#### MATERIAL TO PROCESS:
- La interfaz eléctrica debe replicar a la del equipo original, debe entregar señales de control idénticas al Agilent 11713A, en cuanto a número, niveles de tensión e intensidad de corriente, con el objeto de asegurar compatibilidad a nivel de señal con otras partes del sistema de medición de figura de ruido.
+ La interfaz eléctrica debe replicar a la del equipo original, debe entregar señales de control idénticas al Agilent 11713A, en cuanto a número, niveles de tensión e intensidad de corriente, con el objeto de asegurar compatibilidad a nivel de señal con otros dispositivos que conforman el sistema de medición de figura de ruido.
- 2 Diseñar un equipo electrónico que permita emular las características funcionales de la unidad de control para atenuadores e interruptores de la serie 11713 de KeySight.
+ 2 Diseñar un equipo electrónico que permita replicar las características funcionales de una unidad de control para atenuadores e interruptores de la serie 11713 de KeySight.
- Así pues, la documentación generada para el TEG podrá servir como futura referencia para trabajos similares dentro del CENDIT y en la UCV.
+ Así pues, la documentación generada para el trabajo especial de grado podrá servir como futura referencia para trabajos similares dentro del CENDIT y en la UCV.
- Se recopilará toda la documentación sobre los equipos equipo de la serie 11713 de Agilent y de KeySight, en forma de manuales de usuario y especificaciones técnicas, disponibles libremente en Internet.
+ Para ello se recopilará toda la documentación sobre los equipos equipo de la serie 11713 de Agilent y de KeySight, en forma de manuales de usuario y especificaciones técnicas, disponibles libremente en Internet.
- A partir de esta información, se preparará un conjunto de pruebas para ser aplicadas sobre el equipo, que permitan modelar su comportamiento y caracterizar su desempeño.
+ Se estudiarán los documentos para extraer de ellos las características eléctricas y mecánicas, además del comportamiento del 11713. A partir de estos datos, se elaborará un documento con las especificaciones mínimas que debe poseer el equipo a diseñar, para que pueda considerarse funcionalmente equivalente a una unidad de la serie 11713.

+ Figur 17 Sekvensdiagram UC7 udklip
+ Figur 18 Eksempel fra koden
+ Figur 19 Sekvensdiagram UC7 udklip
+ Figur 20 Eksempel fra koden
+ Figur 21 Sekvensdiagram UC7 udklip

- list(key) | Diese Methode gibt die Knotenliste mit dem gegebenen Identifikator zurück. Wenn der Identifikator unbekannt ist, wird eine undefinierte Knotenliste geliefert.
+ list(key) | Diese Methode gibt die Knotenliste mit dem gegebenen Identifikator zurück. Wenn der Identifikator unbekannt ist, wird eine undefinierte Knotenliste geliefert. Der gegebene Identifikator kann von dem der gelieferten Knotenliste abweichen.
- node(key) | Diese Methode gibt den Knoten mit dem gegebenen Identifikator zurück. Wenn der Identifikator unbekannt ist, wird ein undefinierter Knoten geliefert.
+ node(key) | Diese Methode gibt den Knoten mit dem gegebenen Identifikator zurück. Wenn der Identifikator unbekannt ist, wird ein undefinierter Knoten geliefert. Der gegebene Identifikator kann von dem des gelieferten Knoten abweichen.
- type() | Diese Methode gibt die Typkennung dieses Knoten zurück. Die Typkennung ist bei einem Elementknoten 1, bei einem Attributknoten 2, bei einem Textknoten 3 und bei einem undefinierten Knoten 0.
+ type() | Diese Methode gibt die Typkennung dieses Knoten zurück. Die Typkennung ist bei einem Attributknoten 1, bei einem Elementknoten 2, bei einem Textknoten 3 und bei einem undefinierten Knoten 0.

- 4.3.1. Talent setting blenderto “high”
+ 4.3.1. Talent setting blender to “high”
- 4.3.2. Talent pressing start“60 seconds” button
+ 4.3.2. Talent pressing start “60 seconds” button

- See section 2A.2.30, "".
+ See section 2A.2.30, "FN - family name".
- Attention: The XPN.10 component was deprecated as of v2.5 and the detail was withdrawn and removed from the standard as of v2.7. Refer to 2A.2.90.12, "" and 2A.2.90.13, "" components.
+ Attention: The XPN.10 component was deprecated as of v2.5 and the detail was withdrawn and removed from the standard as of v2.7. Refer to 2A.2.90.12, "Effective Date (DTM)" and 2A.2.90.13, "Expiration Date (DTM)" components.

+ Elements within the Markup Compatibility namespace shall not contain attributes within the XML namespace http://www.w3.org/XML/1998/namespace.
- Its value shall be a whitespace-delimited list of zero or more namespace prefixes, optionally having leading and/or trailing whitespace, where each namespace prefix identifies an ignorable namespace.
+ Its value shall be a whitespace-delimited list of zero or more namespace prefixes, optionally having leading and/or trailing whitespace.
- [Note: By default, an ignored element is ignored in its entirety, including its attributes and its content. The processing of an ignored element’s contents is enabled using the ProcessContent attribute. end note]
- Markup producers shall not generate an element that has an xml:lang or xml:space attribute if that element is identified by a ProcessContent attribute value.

#### HOW TO COMPLETE THIS TASK:
Please print exactly what appears from the first line of the data through the line with "señal con otros", including both of those lines and nothing past them.

#### TASK RESULT:
- La interfaz eléctrica debe replicar a la del equipo original, debe entregar señales de control idénticas al Agilent 11713A, en cuanto a número, niveles de tensión e intensidad de corriente, con el objeto de asegurar compatibilidad a nivel de señal con otras partes del sistema de medición de figura de ruido.
+ La interfaz eléctrica debe replicar a la del equipo original, debe entregar señales de control idénticas al Agilent 11713A, en cuanto a número, niveles de tensión e intensidad de corriente, con el objeto de asegurar compatibilidad a nivel de señal con otros dispositivos que conforman el sistema de medición de figura de ruido.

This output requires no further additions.